UK creates an effective logjam for trade talks
Analysis: London’s rejection of treaty-based dispute resolution makes any hopes of a deal more remote than ever
Lord David Frost: the UK’s chief Brexit negotiator will be involved in fresh talks this week with the EU’s team led by Michel Barnier. Photograph: Aaron Chown/PA
The UK’s willingness to repudiate parts of the Brexit withdrawal agreement has cast a deep shadow over the reopening of the important talks this week between UK and EU chief negotiators David Frost and Michel Barnier on trade and their future relationship.
Agreement may now be impossible, even if specific British Northern Ireland concerns on state aid and export declarations are resolved elsewhere, because the UK will be expected to sign up in any trade agreement to provisions for dispute resolution that it has just expressly repudiated.
Such provisions, and a requirement by both parties to be bound by them, are an inescapable part of the architecture of a trade agreement and, along with the difficult issues of state aid and fishing, their shape remains unresolved in the talks.
Withdrawal agreement provisions on a shared approach to dispute resolution are a central part of the structure of the treaty and mirror provisions in most other treaties, reflecting the self-evident principle that because the provisions of a treaty are applicable and binding to both parties, both must be allowed to share in resolving its disputed interpretation.
Unresolved disputes in the ongoing trade talks involve the well-publicised issues of fishing rights and state aid rules, but also, most importantly, the very unsexy “governance” issues – how the treaty will be policed and administered.

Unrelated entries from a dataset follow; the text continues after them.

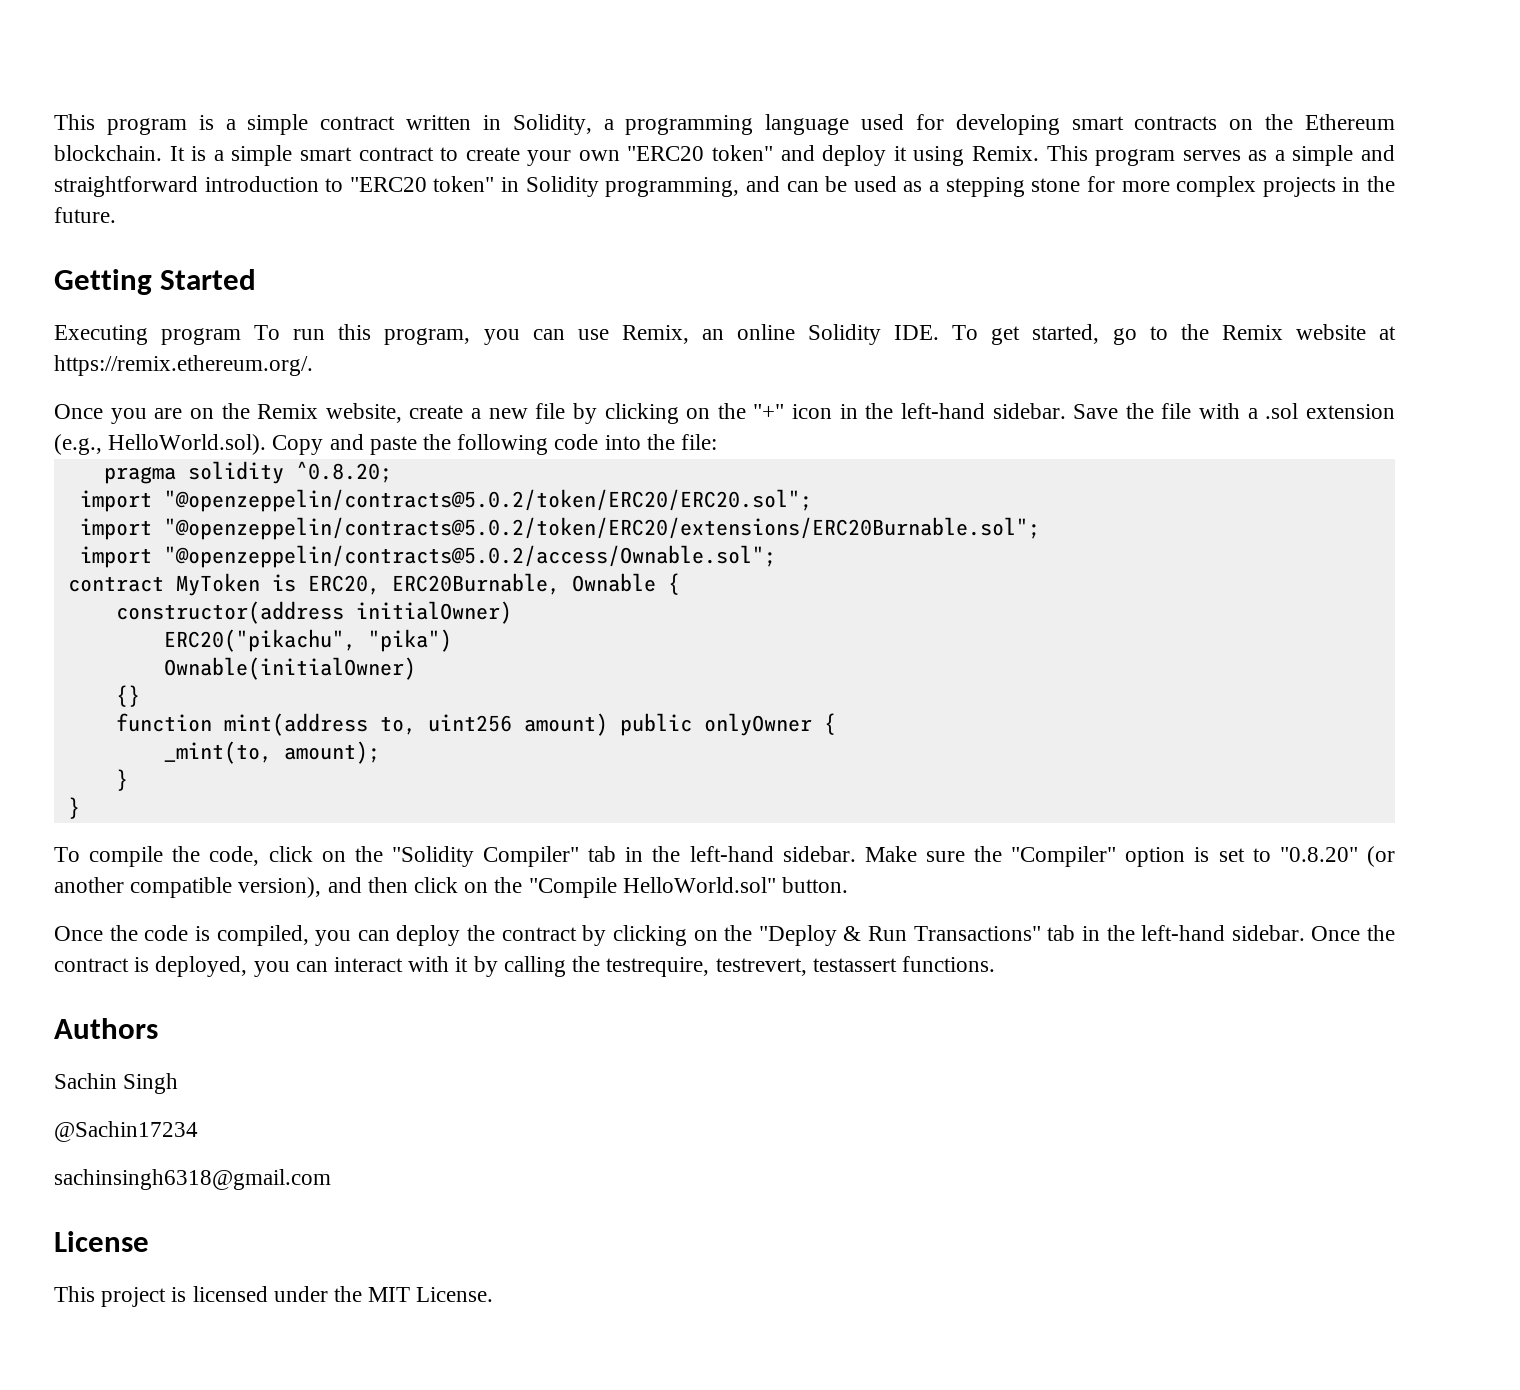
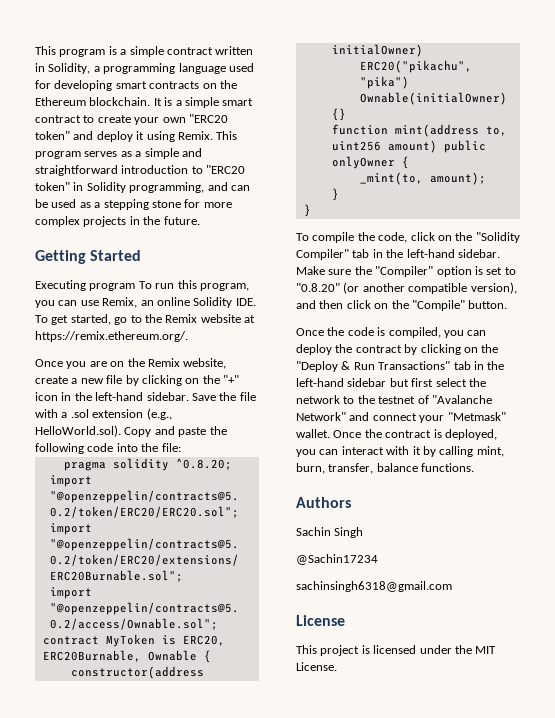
- Make sure the "Compiler" option is set to "0.8.20" (or another compatible version), and then click on the "Compile HelloWorld.sol" button.
+ Make sure the "Compiler" option is set to "0.8.20" (or another compatible version), and then click on the "Compile" button.
- Once the code is compiled, you can deploy the contract by clicking on the "Deploy & Run Transactions" tab in the left-hand sidebar.
+ Once the code is compiled, you can deploy the contract by clicking on the "Deploy & Run Transactions" tab in the left-hand sidebar but first select the network to the testnet of "Avalanche Network" and connect your "Metmask" wallet.
- Once the contract is deployed, you can interact with it by calling the testrequire, testrevert, testassert functions.
+ Once the contract is deployed, you can interact with it by calling mint, burn, transfer, balance functions.

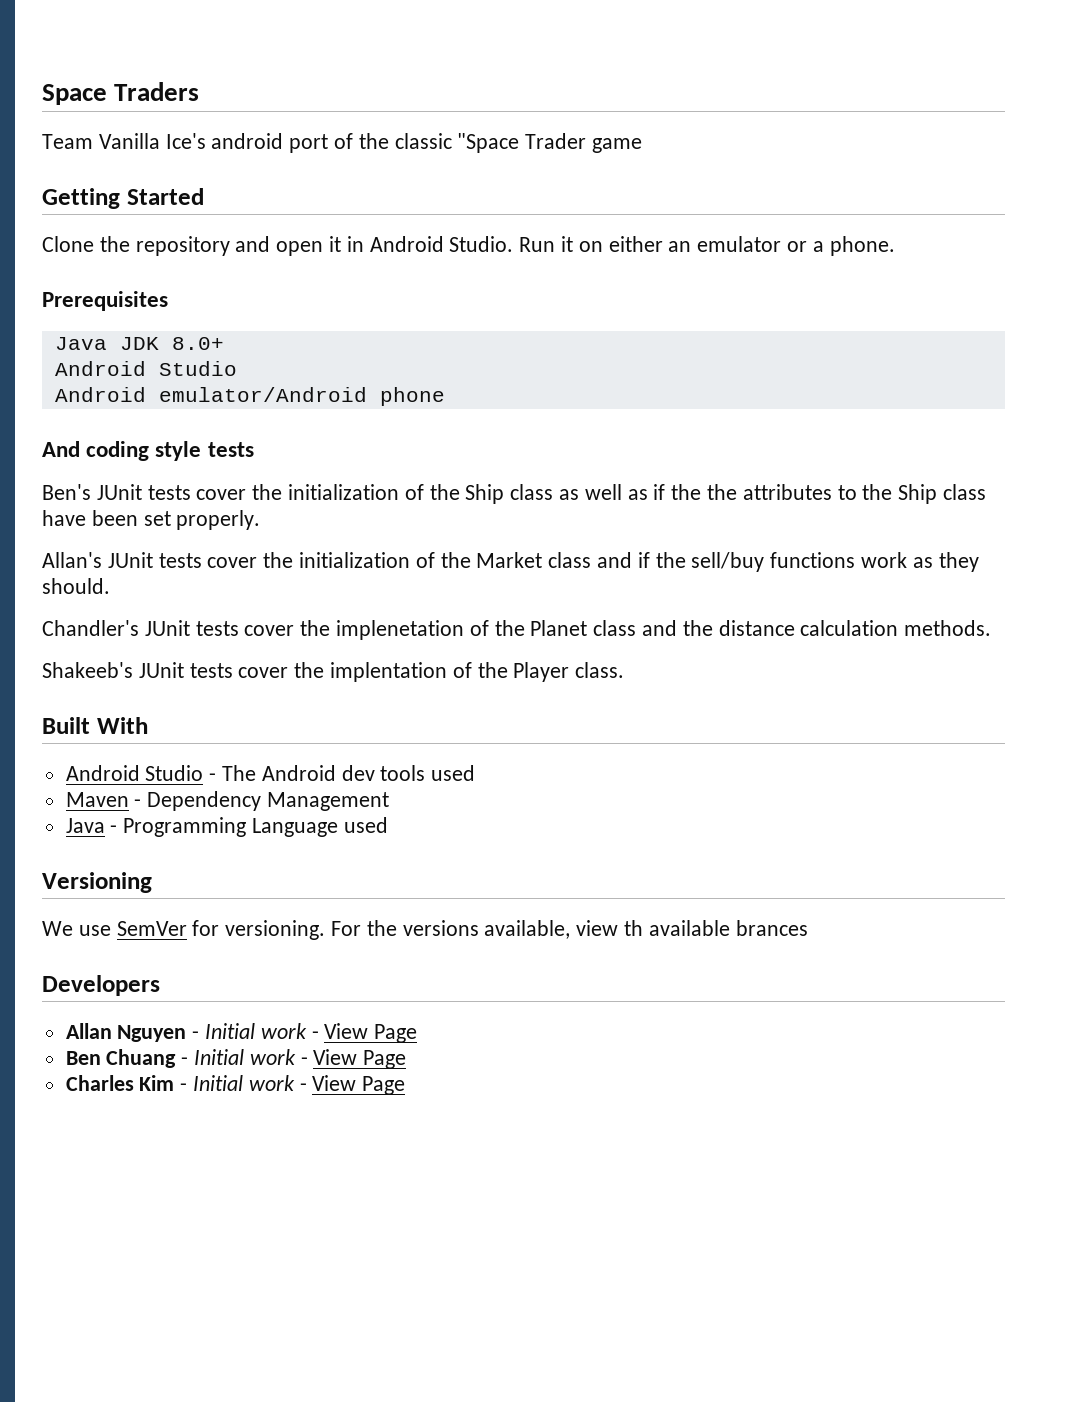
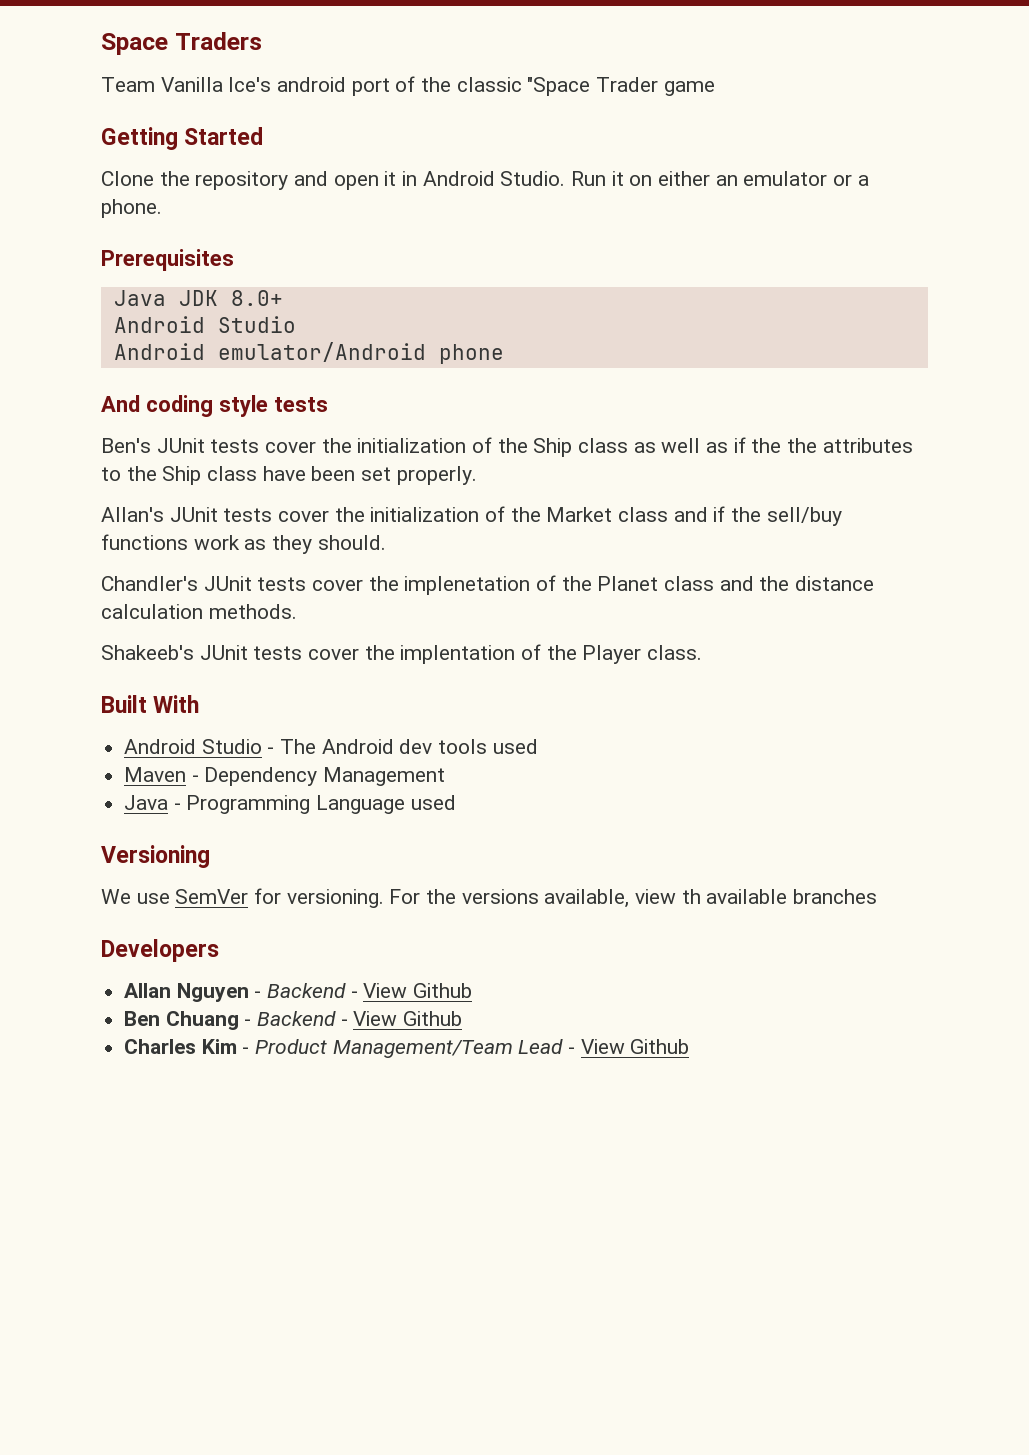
- For the versions available, view th available brances
+ For the versions available, view th available branches
- Allan Nguyen - Initial work - View Page
+ Allan Nguyen - Backend - View Github
- Ben Chuang - Initial work - View Page
+ Ben Chuang - Backend - View Github
- Charles Kim - Initial work - View Page
+ Charles Kim - Product Management/Team Lead - View Github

Central to the latter is a dispute resolution mechanism, an essential pillar of any treaty, and which, in the withdrawal agreement, as in all treaties, has to be based on two key principles: the first being that both parties to a treaty agree a mechanism for resolving disputes, in this case in the joint committee charged with implementing the agreement, and binding arbitration where it cannot agree by a mutually agreed panel. This allows them to share in resolution of arguments about what it means.
The secondly principle is that both commit only to use the procedures of the treaty to resolve differences. Unilateral interpretation is ruled out.
The withdrawal agreement also provides for the possibility of referring disputed legal interpretations of EU law and treaty requirement to the Court of Justice of the European Union, anathema to London.
Commission sources confirm that such dispute resolution provisions, or near identical ones, will inevitably be part of the governance provisions of the trade agreement.
In insisting on its right to interpret the state aid and customs declaration provisions of the withdrawal agreement and Northern Ireland protocol as it sees fit, the UK has opted out of the agreed dispute resolution mechanism and the Article 168 “exclusivity” obligation.
It is difficult to see how UK can now subscribe to such provisions in the trade agreement, or how anyone could accept their signature bona fides without an assurance that the Internal Market Bill is a mistake and will not be proceeded with.
The refusal of the UK to date, moreover, to engage in provided-for binding arbitration on the NI protocol issues of state aid and export declarations must be understood as reflecting London’ s clear understanding that arbitrators would be bound to confine themselves to interpreting the meaning of the treaty, not to renegotiate it. London’s issue is that it objects to the unambiguous provisions of the protocol – which it signed up to last year – and which cannot be interpreted away.
London’s rejection of treaty-based dispute resolution has created a major, perhaps unsurpassable, logjam for the future relationship talks, a rod for its own back that makes any hope of a deal before the end of transition more remote than ever.